Dean needs to come clean with voters about who he is, what he's done and what he stands for. He needs to stop trying to position himself and simply be himself. He needs to low key everything he doesn't believe in 100% and find a way to share his passion for optimistic political pragmatism and his profound and completely legitimate dismay with our current situation -- especially our lack of decent jobs, affordable healthcare, career advancement opportunities and community-based help for young children and their struggling parents. Finally, he needs to communicate that his proposed solutions to these problems are not just pie-in-the-sky campaign promises, but emininently reasonable, wholly practical and easily achievable steps in the right direction.
When Dean talks about standing up for the little guy against corporations and the establishment, he needs to back it up with specific, clear and concise policy proposals -- you know, the ones that other candidates aren't allowed to talk about because they are so tightly bound to the corporate establishment themselves.
In summary:
The first big story of the night is that Dean knocked out the favorite Gephardt and can now make a strong move for his union votes.
The second big story of the night is that the media and party insiders can team up to kill (or puff up) any candidate they want to. And killing a candidate is especially easy if the campaign is reacting rather than aggressively setting the tone.
The third big story of the night is that we aren't going to give in to them.
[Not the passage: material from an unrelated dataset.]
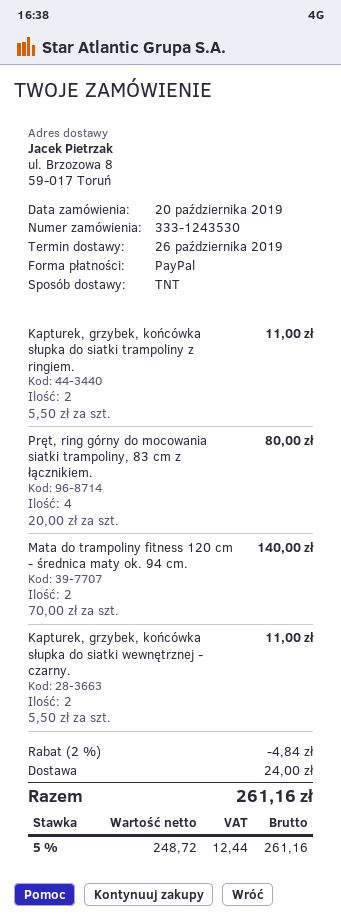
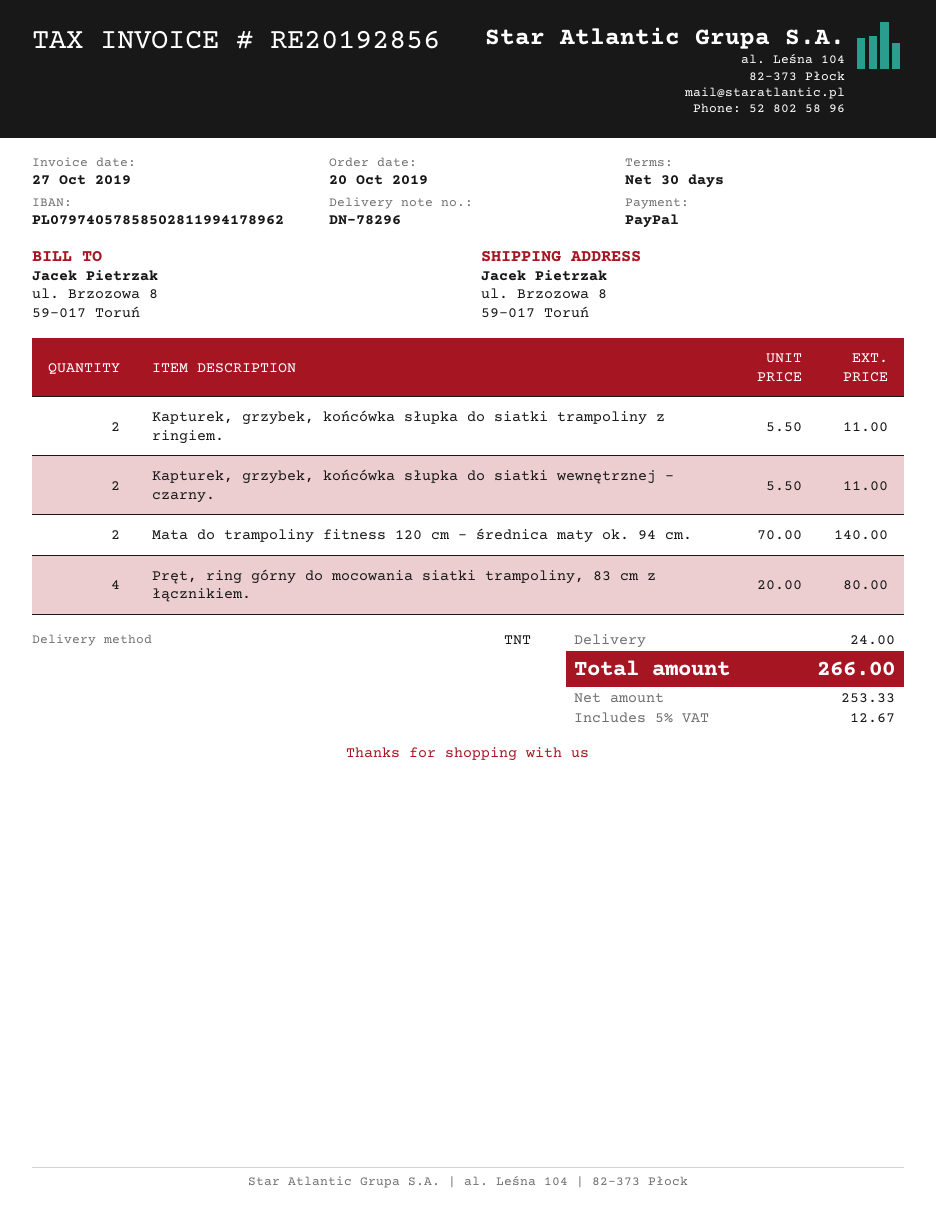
discount: 2% = 4.84 -> none
net: 248.72 -> 253.33
tax: 5% = 12.44 -> 5% = 12.67
total: 261.16 -> 266.00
The fourth big story of the night is that Kerry is everything that was bad about Gore.
Dean's in a great position to defy expectations in NH. He just needs to highlight his honesty, his toughness, his pragmatism, his hope, his legitimate concerns and his zeal to change America for the better.
Dean will reinvent himself as himself -- not a generic front-runner with nothing more than a trite theme of empowerment going for him. Iowa was a blank canvas for the media to paint on; NH isn't. When the media tries to cast Dean as a radical liberal in NH, nobody will fall for it. However, the advertising and barnstorming side of Dean's campaign need to quickly catch up with the revolutionary nature of his grassroots organizing and fund-raising.